Web document revisions:
──────────

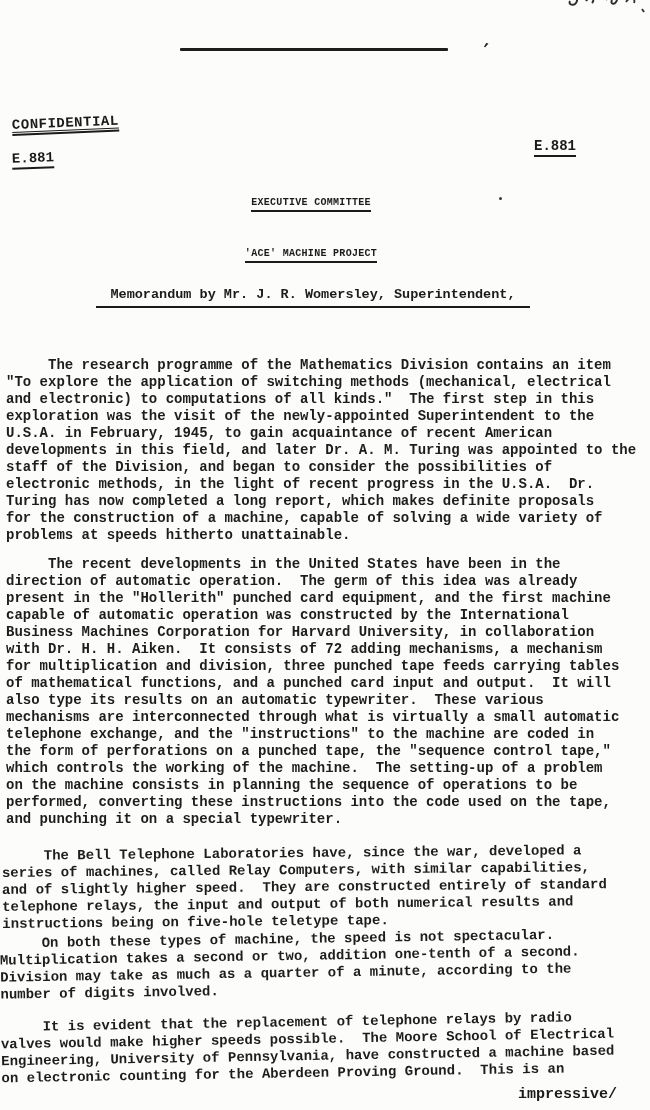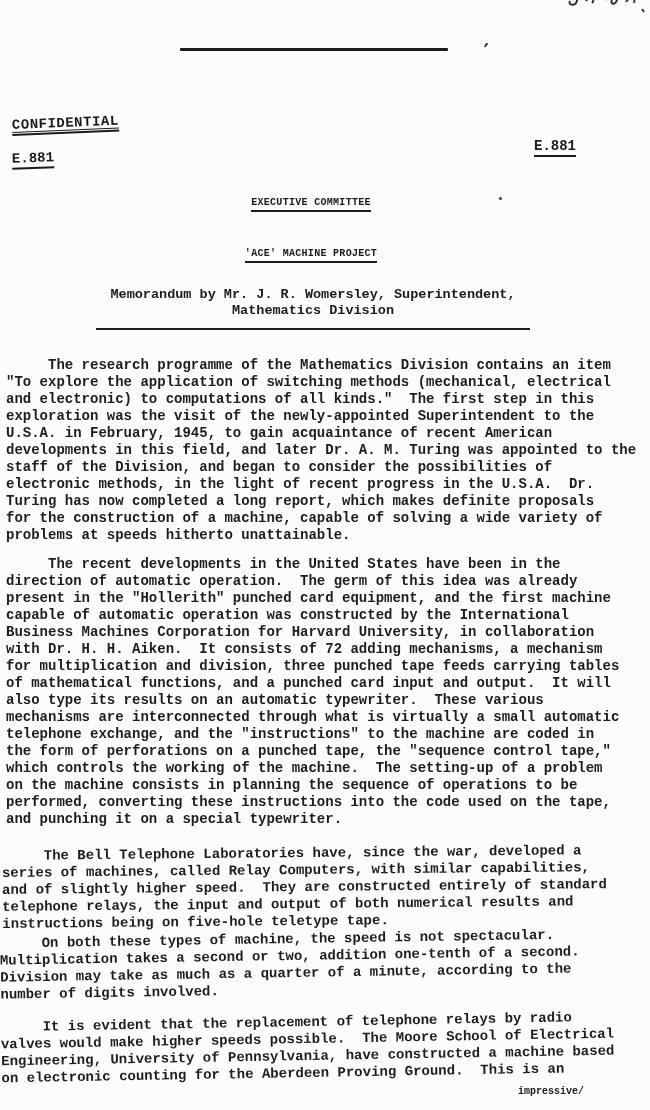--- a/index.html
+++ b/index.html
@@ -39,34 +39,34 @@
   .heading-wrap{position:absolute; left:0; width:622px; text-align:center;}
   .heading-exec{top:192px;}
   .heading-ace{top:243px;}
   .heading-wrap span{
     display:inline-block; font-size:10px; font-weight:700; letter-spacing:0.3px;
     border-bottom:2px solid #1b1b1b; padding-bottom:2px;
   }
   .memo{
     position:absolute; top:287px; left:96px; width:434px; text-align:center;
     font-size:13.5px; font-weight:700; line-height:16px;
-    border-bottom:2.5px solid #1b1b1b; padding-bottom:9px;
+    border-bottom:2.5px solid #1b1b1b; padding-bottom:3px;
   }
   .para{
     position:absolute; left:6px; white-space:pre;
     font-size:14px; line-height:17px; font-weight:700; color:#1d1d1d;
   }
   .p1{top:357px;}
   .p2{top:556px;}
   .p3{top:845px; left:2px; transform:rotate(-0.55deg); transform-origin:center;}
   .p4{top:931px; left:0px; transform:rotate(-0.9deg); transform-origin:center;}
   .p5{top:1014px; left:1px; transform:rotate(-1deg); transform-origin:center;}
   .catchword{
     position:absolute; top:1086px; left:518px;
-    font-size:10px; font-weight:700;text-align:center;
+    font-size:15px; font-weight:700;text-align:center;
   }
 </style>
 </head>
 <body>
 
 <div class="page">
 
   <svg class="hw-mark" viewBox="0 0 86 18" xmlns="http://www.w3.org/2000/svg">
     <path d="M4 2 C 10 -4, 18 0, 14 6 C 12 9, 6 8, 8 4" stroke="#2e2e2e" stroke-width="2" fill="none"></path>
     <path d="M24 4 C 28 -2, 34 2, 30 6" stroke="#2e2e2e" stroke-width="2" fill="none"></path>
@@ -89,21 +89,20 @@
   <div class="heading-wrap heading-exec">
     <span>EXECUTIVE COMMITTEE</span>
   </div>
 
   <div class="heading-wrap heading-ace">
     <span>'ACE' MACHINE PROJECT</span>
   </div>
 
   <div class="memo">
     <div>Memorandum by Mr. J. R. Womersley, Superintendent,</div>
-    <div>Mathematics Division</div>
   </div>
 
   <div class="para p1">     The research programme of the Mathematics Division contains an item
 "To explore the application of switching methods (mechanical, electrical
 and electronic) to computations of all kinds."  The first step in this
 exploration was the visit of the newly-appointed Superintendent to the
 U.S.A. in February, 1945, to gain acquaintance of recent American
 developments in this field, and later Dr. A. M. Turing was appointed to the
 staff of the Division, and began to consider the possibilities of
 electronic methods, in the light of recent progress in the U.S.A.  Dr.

──────────

* **Requirement**
With the images omitted, output all entries exactly as given.

* **Worked solution**
--- a/index.html
+++ b/index.html
@@ -39,34 +39,34 @@
   .heading-wrap{position:absolute; left:0; width:622px; text-align:center;}
   .heading-exec{top:192px;}
   .heading-ace{top:243px;}
   .heading-wrap span{
     display:inline-block; font-size:10px; font-weight:700; letter-spacing:0.3px;
     border-bottom:2px solid #1b1b1b; padding-bottom:2px;
   }
   .memo{
     position:absolute; top:287px; left:96px; width:434px; text-align:center;
     font-size:13.5px; font-weight:700; line-height:16px;
-    border-bottom:2.5px solid #1b1b1b; padding-bottom:9px;
+    border-bottom:2.5px solid #1b1b1b; padding-bottom:3px;
   }
   .para{
     position:absolute; left:6px; white-space:pre;
     font-size:14px; line-height:17px; font-weight:700; color:#1d1d1d;
   }
   .p1{top:357px;}
   .p2{top:556px;}
   .p3{top:845px; left:2px; transform:rotate(-0.55deg); transform-origin:center;}
   .p4{top:931px; left:0px; transform:rotate(-0.9deg); transform-origin:center;}
   .p5{top:1014px; left:1px; transform:rotate(-1deg); transform-origin:center;}
   .catchword{
     position:absolute; top:1086px; left:518px;
-    font-size:10px; font-weight:700;text-align:center;
+    font-size:15px; font-weight:700;text-align:center;
   }
 </style>
 </head>
 <body>
 
 <div class="page">
 
   <svg class="hw-mark" viewBox="0 0 86 18" xmlns="http://www.w3.org/2000/svg">
     <path d="M4 2 C 10 -4, 18 0, 14 6 C 12 9, 6 8, 8 4" stroke="#2e2e2e" stroke-width="2" fill="none"></path>
     <path d="M24 4 C 28 -2, 34 2, 30 6" stroke="#2e2e2e" stroke-width="2" fill="none"></path>
@@ -89,21 +89,20 @@
   <div class="heading-wrap heading-exec">
     <span>EXECUTIVE COMMITTEE</span>
   </div>
 
   <div class="heading-wrap heading-ace">
     <span>'ACE' MACHINE PROJECT</span>
   </div>
 
   <div class="memo">
     <div>Memorandum by Mr. J. R. Womersley, Superintendent,</div>
-    <div>Mathematics Division</div>
   </div>
 
   <div class="para p1">     The research programme of the Mathematics Division contains an item
 "To explore the application of switching methods (mechanical, electrical
 and electronic) to computations of all kinds."  The first step in this
 exploration was the visit of the newly-appointed Superintendent to the
 U.S.A. in February, 1945, to gain acquaintance of recent American
 developments in this field, and later Dr. A. M. Turing was appointed to the
 staff of the Division, and began to consider the possibilities of
 electronic methods, in the light of recent progress in the U.S.A.  Dr.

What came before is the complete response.